Immediately following the 2010 earthquake in Haiti, Jenkins and actor Sean Penn established the Jenkins-Penn Haitian Relief Organization to deliver hospital supplies and provide medical care to displaced Haitians. She compared the long-term recovery in Haiti to that in Bosnia and Herzegovina, highlighted the need for basic humanitarian aid, and argued that the U.S. military should not leave the country prematurely.

In March 2010, Jenkins posted bail for former President of the Federation of Bosnia and Herzegovina Ejup Ganić, who was detained in London on a Serbian extradition request.

Jenkins was honored with the Enduring Vision award by the Elton John AIDS Foundation for her activism in the fight against AIDS.
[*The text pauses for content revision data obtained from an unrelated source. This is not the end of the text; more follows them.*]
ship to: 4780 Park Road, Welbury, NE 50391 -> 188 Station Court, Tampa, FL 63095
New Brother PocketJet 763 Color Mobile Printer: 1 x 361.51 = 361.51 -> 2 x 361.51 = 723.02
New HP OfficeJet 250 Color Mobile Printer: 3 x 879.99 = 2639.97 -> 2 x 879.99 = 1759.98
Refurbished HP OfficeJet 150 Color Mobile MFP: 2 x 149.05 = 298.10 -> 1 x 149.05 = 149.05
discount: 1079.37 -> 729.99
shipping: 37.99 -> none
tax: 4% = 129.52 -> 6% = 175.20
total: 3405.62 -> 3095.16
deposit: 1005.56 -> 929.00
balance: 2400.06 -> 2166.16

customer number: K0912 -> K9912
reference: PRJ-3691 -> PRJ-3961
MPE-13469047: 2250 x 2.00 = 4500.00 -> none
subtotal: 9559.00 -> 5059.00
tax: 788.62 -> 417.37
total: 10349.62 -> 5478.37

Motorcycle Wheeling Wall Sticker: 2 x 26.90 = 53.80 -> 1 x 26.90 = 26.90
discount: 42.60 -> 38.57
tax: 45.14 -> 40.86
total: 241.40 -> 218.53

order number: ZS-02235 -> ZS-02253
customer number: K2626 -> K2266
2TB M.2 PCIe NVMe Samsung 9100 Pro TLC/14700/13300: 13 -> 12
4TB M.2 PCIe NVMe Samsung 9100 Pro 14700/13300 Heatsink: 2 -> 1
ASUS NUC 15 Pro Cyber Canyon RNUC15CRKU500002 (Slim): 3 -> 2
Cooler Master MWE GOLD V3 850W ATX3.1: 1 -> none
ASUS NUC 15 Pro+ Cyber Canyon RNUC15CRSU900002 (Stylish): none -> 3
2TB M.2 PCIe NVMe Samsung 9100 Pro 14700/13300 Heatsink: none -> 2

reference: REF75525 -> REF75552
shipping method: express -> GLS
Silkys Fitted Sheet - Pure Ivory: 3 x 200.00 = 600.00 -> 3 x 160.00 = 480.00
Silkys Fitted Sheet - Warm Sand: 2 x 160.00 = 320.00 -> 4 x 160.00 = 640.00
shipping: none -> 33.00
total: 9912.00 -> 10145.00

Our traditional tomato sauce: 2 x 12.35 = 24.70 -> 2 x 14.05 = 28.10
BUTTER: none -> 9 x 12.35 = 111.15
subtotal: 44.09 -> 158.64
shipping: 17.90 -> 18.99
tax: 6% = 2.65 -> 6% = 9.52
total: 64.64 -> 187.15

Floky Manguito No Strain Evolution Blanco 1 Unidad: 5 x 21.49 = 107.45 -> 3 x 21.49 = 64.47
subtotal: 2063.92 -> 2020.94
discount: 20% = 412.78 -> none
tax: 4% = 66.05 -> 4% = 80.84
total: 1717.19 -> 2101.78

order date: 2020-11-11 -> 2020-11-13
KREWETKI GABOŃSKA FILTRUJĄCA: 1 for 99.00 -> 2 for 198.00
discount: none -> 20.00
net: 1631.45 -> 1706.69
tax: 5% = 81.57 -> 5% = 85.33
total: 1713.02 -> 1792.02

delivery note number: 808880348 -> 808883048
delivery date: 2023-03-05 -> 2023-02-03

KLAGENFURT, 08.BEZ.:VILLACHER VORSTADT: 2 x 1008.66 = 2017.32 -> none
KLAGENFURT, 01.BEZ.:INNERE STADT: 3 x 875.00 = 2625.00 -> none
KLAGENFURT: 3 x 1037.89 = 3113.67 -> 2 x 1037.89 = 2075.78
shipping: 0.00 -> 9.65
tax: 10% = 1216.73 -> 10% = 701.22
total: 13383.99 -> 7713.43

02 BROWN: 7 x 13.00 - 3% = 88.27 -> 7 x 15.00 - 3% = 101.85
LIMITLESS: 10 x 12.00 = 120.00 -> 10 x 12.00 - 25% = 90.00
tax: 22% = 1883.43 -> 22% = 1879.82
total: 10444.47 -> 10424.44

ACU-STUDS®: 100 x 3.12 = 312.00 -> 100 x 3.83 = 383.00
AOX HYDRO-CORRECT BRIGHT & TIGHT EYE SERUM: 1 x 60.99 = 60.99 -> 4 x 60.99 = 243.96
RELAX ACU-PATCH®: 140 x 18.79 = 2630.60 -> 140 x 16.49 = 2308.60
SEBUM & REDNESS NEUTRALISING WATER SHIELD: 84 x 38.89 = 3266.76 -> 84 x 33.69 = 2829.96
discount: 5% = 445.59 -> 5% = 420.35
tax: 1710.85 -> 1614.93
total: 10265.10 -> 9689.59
Jenkins produced a photography book entitled Room 23, photographed by Deborah Anderson. Many of the celebrities in the book are friends of Jenkins, including George Clooney and Elton John. Proceeds from the sale of the book benefit several philanthropic programs.

In 2022, Jenkins founded the Sunela Foundation with a donation of $100,000 for the victims of Lion Air Flight 601.

==Personal life==
In 1999, Jenkins married Roger Jenkins who was an executive at Barclays Bank. The couple met at the gym at the Barbican, where he was living after the end of his marriage to his first wife. During their 10 year marriage, they had two children together, a son, Innis, and a daughter, Eneya.

In 2020, Jenkins welcomed a daughter, Eliyanah, with then-boyfriend Asher Monroe. The couple subsequently announced their engagement. Jenkins later suffered a miscarriage. In August 2023, Jenkins gave birth to a baby girl, Elodie Mae Book.